I just doubt that's the case. One anecdote about Olivia Chow is not very convincing. We'll have to agree to disagree. To the extent anyone is confused (a small number I presume), it would have more to do with the fact that the two buildings are the two main sports facilities in Toronto, both located downtown close to one another south of Front Street, not because they both have the word "Centre" in their otherwise dissimilar names. Otherwise, we should consider renaming City Hall and/or St. Lawrence Hall, because presumably the use of the word "hall" in both causes confusion and Olivia might go to the wrong place again.
Just looking at Twitter metrics for one comparison, Rogers Centre has been used 216 times since August 24th vs. Skydome which has been used 682 times. Clearly Skydome is still the preferred name. That's 3 times as many people calling it by its old name than the new name, and those tweets have had nearly 3 million impressions vs. under 800,000 impressions for Rogers Centre.
Twitter? With the 140-character limit, people will naturally prefer the 7-letter SkyDome to the 13-character Rogers Centre. That's proof that SkyDome has almost half as many characters as Rogers Centre, not that "SkyDome is still the preferred name". To see media usage, try Google News, where SkyDome + Toronto (I added "Toronto" to the search because the National Corvette Museum in Bowling Green has a facility called Skydome that is reopening this week) got less than one tenth of the hits as "Rogers Centre" + Toronto (4340 vs. 39,100). In other words, people are reading, hearing and seeing the Rogers name all the time in the media, which is what Rogers wants. Even a regular web search with Google has Rogers Centre on top (659,000 to 415,000). When you add "Blue Jays" to the mix instead of Toronto, it's 514,000 to 160,000. I hate that Rogers has succeeded with the rename, but as I said before they've succeeded in getting most people to say and write the name Rogers, regardless of whether people like you or I continue to call it SkyDome.
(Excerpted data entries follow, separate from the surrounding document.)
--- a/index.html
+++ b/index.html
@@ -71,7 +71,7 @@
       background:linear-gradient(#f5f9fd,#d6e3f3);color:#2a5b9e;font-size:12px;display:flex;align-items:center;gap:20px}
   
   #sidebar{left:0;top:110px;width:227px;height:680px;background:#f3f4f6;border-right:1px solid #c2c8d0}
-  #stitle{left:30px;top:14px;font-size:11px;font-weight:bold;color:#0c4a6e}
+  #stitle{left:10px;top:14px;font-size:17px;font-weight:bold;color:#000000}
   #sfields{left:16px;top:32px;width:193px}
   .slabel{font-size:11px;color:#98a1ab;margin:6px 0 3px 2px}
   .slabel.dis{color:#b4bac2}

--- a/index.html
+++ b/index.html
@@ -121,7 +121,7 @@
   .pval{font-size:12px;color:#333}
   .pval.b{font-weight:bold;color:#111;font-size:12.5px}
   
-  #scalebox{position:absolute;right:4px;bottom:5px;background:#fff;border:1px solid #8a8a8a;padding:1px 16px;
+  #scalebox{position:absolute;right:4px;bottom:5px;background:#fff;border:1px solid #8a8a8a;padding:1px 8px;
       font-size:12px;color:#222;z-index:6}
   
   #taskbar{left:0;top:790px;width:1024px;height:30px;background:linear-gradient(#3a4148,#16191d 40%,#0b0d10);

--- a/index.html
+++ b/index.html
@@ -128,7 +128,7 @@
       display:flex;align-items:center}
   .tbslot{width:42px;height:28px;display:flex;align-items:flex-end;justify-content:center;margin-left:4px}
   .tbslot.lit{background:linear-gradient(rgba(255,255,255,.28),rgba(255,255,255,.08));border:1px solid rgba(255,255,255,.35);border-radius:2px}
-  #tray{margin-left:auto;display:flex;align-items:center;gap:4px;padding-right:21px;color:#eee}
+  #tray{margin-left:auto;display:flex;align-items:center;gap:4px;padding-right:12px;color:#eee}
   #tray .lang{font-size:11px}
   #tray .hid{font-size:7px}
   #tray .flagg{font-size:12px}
Scotiabank Saddledome has been mentioned 200 times on twitter during the same time period, whereas Saddledome on its own (removing all tweets with Scotiabank included) has only been mentioned 123 times.
I notice the references to "Scotiabank Saddledome" are almost entirely ticket resellers, whose tweets may very well be bots, versus the references to Saddledome on its own appear to be tweets from the rest of the world.
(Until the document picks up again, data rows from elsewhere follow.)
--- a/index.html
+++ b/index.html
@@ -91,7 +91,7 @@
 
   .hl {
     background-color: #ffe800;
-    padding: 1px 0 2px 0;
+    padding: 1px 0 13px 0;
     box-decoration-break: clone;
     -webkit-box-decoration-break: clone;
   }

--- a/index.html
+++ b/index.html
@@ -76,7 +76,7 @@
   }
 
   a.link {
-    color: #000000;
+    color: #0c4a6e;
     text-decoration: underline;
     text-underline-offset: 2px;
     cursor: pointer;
Keeping SkyDome in the name, or even simply dome would have likely lead to way more people using their handle than the old name.
There is no evidence of that. Naming rights for large sports facilities in big cities go for millions of dollars. When big money is involved, names are not chosen on a whim, but only after study and examination of precedents. If keeping old names versus soulless "centre" and "place" monikers clearly worked as well, the marketing people would choose the old names. They don't.
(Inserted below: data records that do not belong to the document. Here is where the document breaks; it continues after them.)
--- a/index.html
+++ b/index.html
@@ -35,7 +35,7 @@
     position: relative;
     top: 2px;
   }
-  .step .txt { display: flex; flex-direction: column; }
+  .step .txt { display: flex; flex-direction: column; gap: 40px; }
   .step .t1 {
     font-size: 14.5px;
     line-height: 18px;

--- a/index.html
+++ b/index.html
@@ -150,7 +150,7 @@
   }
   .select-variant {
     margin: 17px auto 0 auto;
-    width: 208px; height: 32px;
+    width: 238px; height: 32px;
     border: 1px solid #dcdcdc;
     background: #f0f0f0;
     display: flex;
Even the media refers to it as 'the dome' quite often.
A noted above, not that often. Again, Rogers won that bet because their name is in the media way more. That's why it's called Rogers Centre, as much as it galls me.
I guarantee "The Rogers Dome" or "Rogers Skydome" would have given them way more exposure than the current name, and judging by Scotiabank's success with Saddledome, I wouldn't be surprised if Rogers ended up with more exposure too had they kept the original name.
Again, there is no evidence of any of that. The only evidence is that Rogers owns the stadium, renamed it after itself, and people now use the Rogers name all the time to refer to it. Rogers wins. The rest of us lose.
Not that I wouldn't love it if the place were renamed "Rogers SkyDome" (Rogers Dome isn't much better than Rogers Centre). But I'm not going to deny that Rogers made a safe and successful choice in renaming it Rogers Centre, on the basis of their narrow self-interest. And I think we do both agree that that sucks.